Encore hué à son entrée contre le Werder en octobre, Zizou égalise dans le temps additionnel (3-3) et met le public dans sa poche. Pas rancuniers ces Allemands, mais Zidan va continuer de marquer dans les gros matches, comme sur un pétard envoyé au Schalke de Neuer. Ainsi, Mohamed marque 7 buts et est au chevet de Dortmund pour assurer le réveil du Borussia. 13ème l’an passé, le BvB prend le 6ème siège du crue 2008/2009, emmené par sa vague de recrues.

Au sommet de la pyramide et sur le toit du Mur Jaune

Klopp forme alors le duo qui va mener l’attaque de Dortmund pour la saison 2009/2010 : Zidan et Barrios. Dans le 4-2-3-1 des Borussen, le Pharaon est en 10 mais évolue comme un attaquant de soutien. Il s’épanouit dans ce rôle, dézone sans arrêt et donne de l’élan au jeu de transition du BvB. Son habileté des deux pieds et ses feintes de tir le rendent imprévisible. L’Égyptien s’est fait une spécialité de conclure ses raids avec des frappes bien placées, aussi sèches que le désert. En bon poulet sans tête, il est aussi capable de s’entêter, de se retourner pour foncer le nez dans le mur.

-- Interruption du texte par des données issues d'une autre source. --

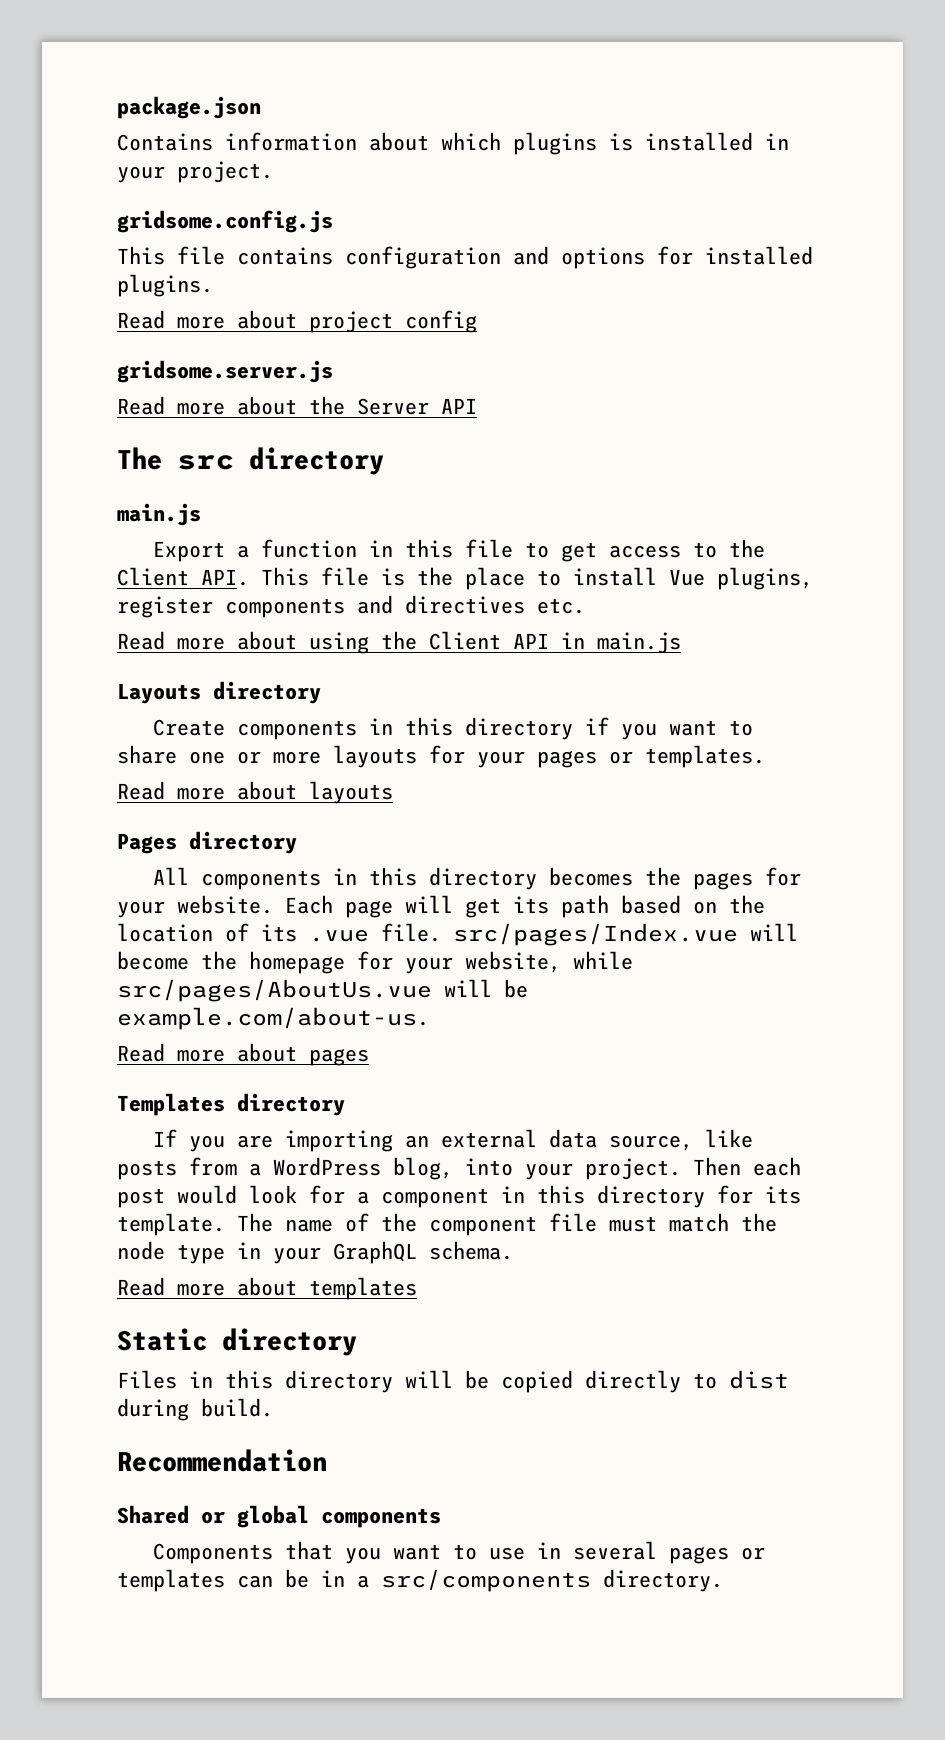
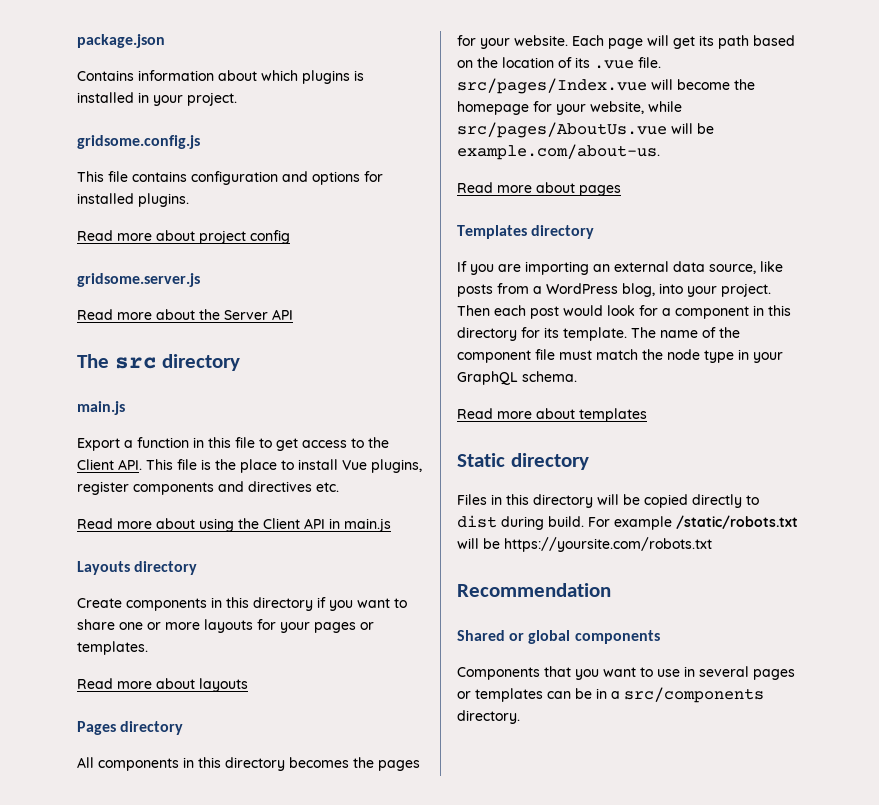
+ For example /static/robots.txt will be https://yoursite.com/robots.txt

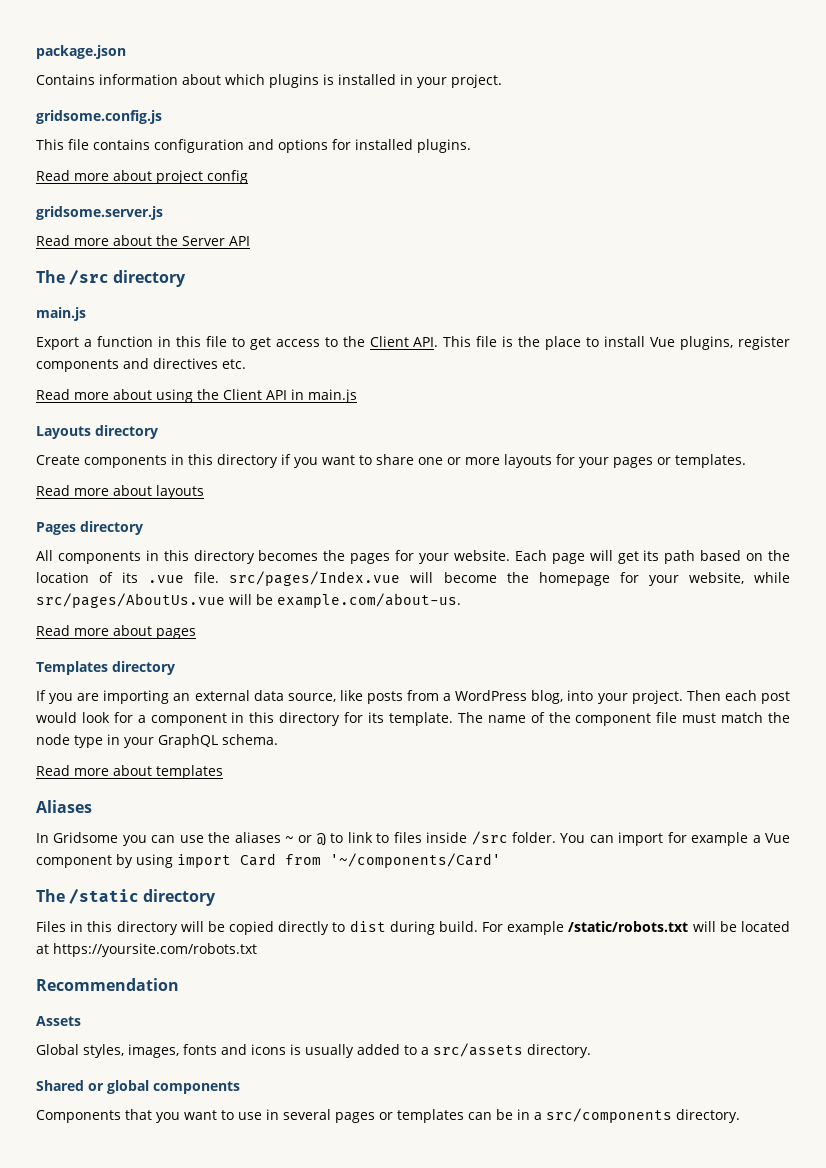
- The src directory
+ The /src directory
- Static directory
+ Aliases
+ In Gridsome you can use the aliases ~ or @ to link to files inside /src folder. You can import for example a Vue component by using import Card from '~/components/Card'
+ The /static directory
- For example /static/robots.txt will be https://yoursite.com/robots.txt
+ For example /static/robots.txt will be located at https://yoursite.com/robots.txt
+ Assets
+ Global styles, images, fonts and icons is usually added to a src/assets directory.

Mais quand Mo’ est bien luné, ses remises et ses une-deux éclaircissent le pré.

Le Pharaon se plie aux exigences du pressing suffoquant des Schwarz-Gelben. Zidan est titulaire 26 fois, mais peine à disputer l’intégralité d’une rencontre. Tant pis, il récite son football en deuxième partie d’exercice, terminant la saison avec huit buts et autant d’assists. Après un récital contre Gladbach, Klopp ne manquera pas l’occase de vanter son pote : « Ça c’est le Zidan que je connais. » Ce déclic serait-il dû à sa réussite lors de la CAN 2010 ?

Bien entendu, MZ ne pouvait pas débarquer en sélection en odeur de sainteté. Suspendu en 2008 après avoir simulé une blessure, il est écarté de la sélection en 2009 pour absence injustifiée. Le collégien commence bien la compétition contre le Nigéria (3-1 et une passe dé), mais trouvera judicieux de ne pas saluer son remplaçant contre le Mozambique. Nouvelle pluie de critiques pour lui, qu’il stoppera en mettant le feu à la défense algérienne en demi-finale. Avant le match, Zidan n’a cessé d’attiser les braises de la rivalité contre ceux qui ont éliminé les Pharaons à la course au Mondial 2010. La vengeance est radicale, l’Égypte terrasse les Fennecs (4-0). Zidan marque et fait marquer, l’Algérie finit à 8 avec pétages de câbles à la clé.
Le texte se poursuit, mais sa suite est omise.